Background: Hemodilution associated with cardiopulmonary bypass (CPB) exerts the risk for blood transfusion and volume overload. Priming of the CPB circuit with patients´ own blood – Retrograde Autologous Priming (RAP) limits hemodilution and has potential of reducing transfusion requirements and decreasing perioperative volume load. The aim of our study was to investigate if RAP reduced the need for Red Blood Cell (RBC) transfusion during and after cardiac surgery with CPB and if the decreased hemodilution during bypass affected the total postoperative fluid administration.

Method: Thirty patients undergoing coronary artery bypass grafting and/or aortic valve replacement were randomly allocated to standard priming (STP) or RAP. Volume removed in the RAP group amounted to 600 ml. A benchmark for RBC transfusion was a hemoglobin concentration < 80 g/L. Homologous RBC transfusion, fluid administration and hemoglobin values were evaluated both peri and postoperatively.
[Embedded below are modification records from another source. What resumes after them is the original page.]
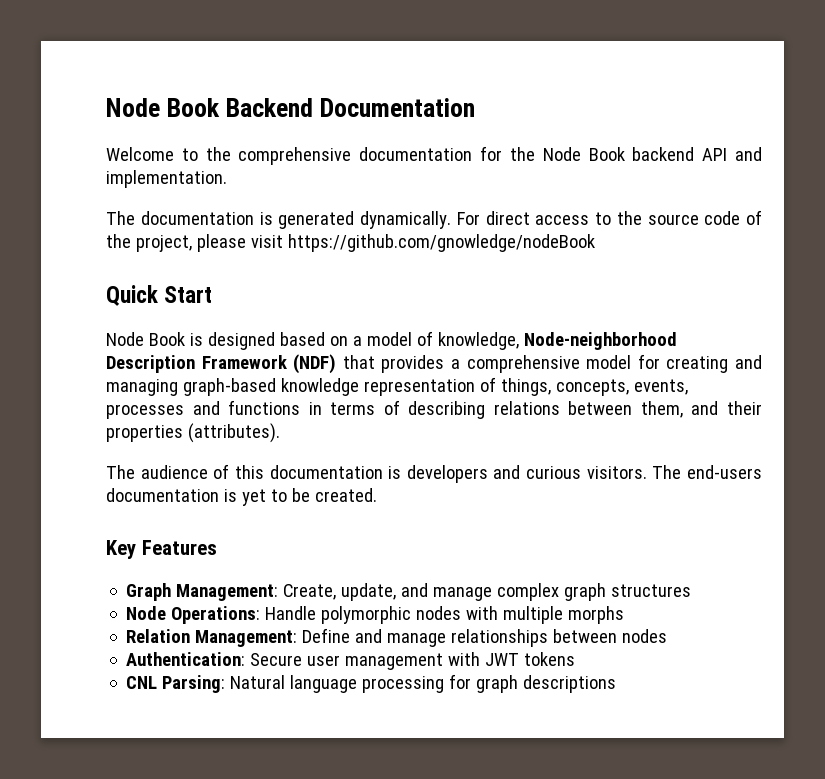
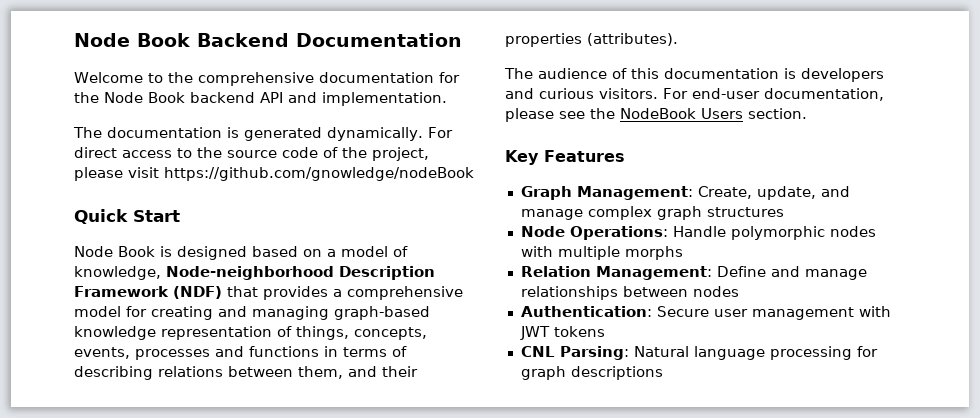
- The end-users documentation is yet to be created.
+ For end-user documentation, please see the NodeBook Users section.

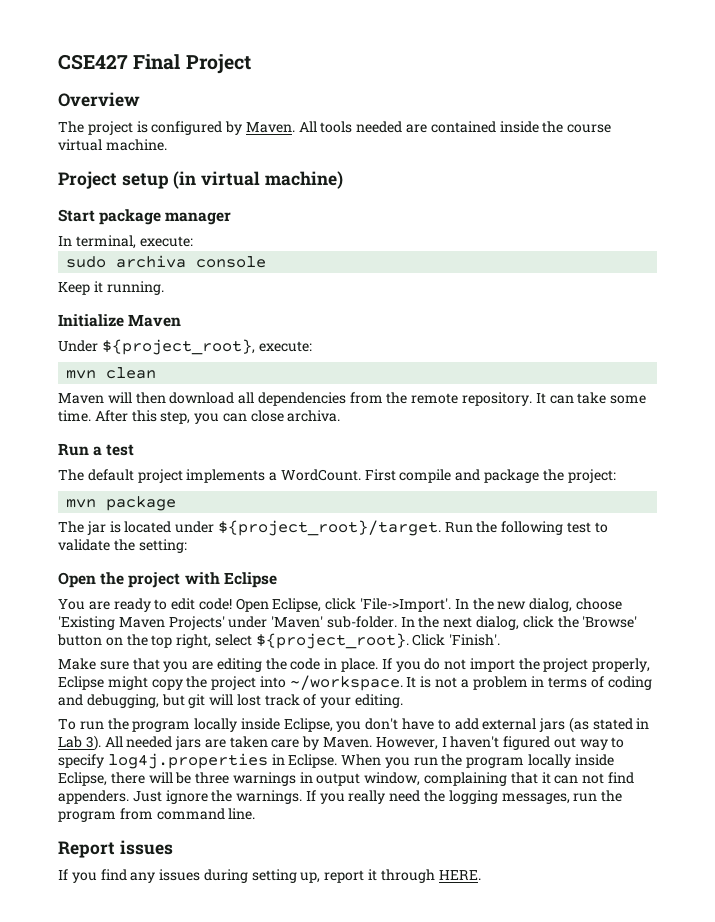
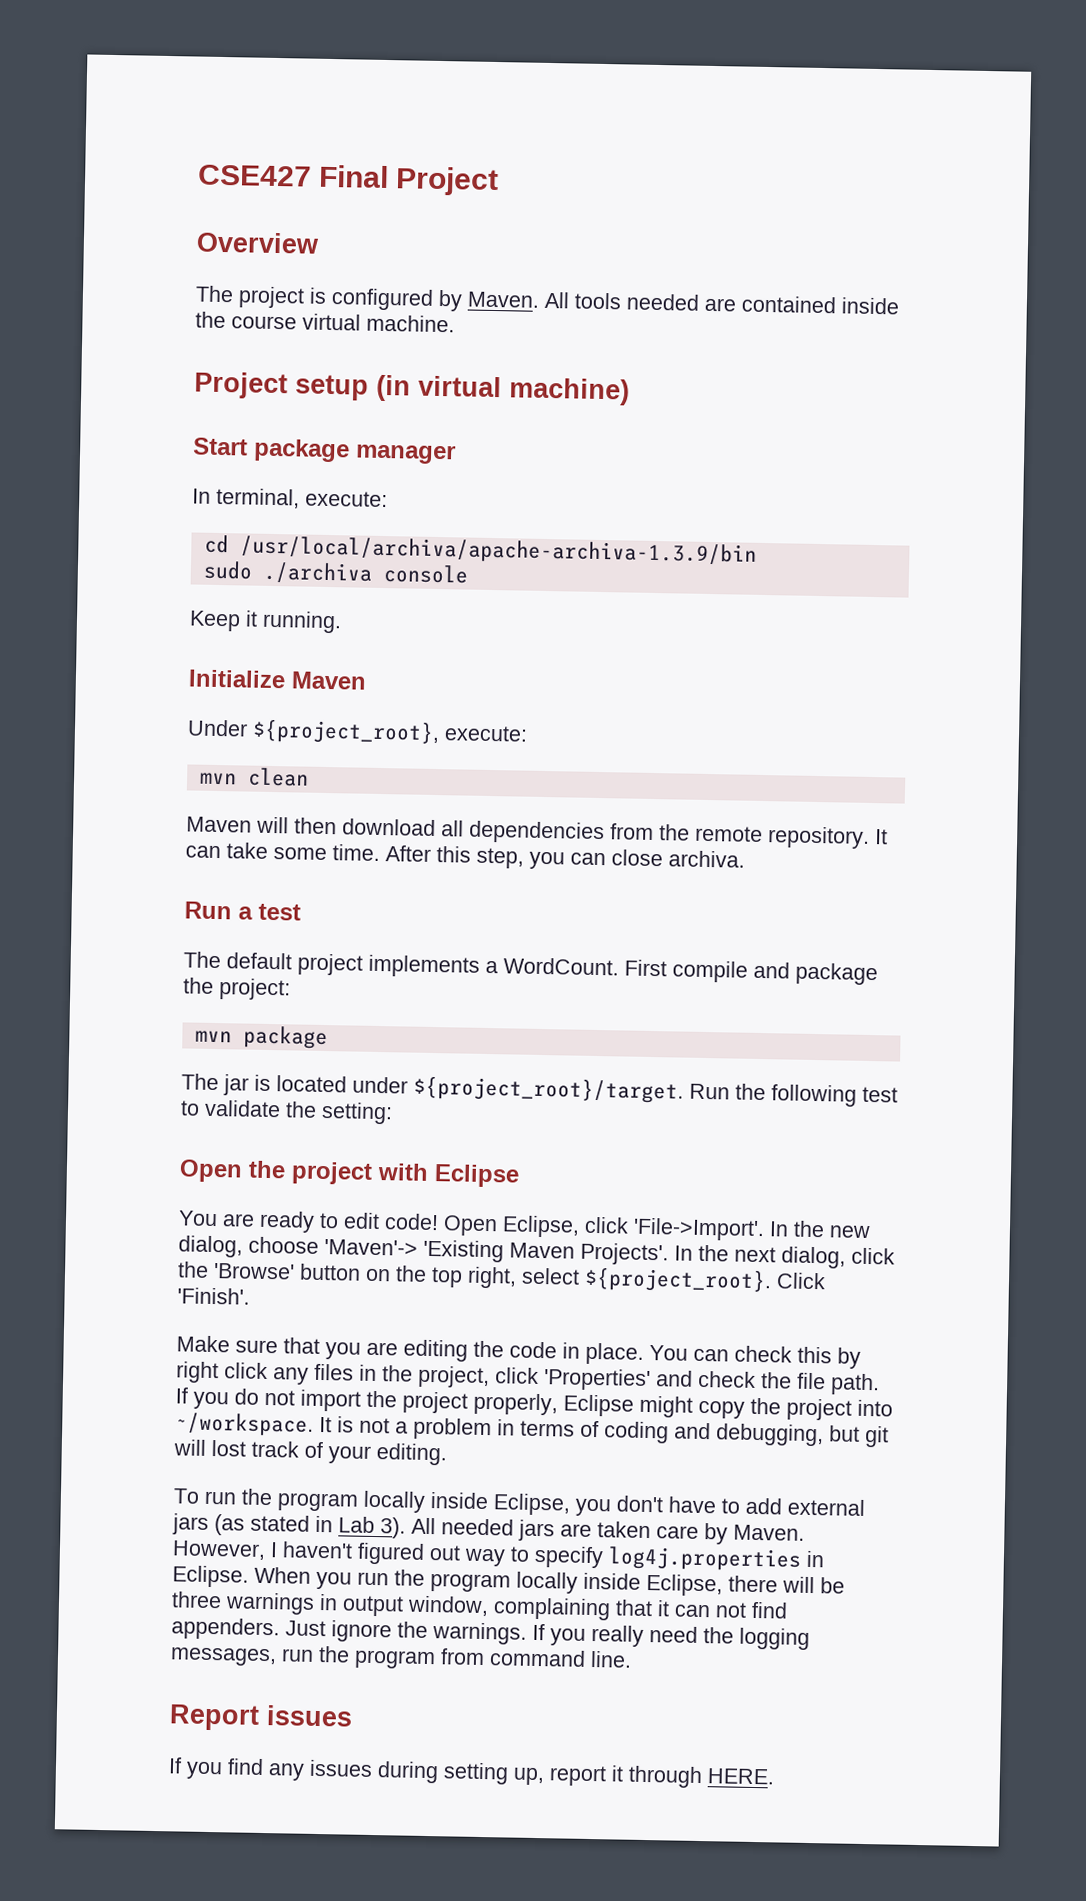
+ cd /usr/local/archiva/apache-archiva-1.3.9/bin
- sudo archiva console
+ sudo ./archiva console
- In the new dialog, choose 'Existing Maven Projects' under 'Maven' sub-folder.
+ In the new dialog, choose 'Maven'-> 'Existing Maven Projects'.
+ You can check this by right click any files in the project, click 'Properties' and check the file path.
Result: No difference was demonstrated between the groups regarding number of patients transfused during operation or in the early postoperative period. In the late postoperative period a significant increase in transfusion rate (p 0,005) was detected in the RAP group for unknown reasons. A trend towards reduced intraoperative fluid balance in the RAP group was noted. Postoperative fluid administration until 06:00 the first postoperative morning did not differ between the groups, nor did the postoperative weight gain measured at the same point in time. A higher hemoglobin concentration was demonstrated in the STP group the first postoperative morning (p 0,004).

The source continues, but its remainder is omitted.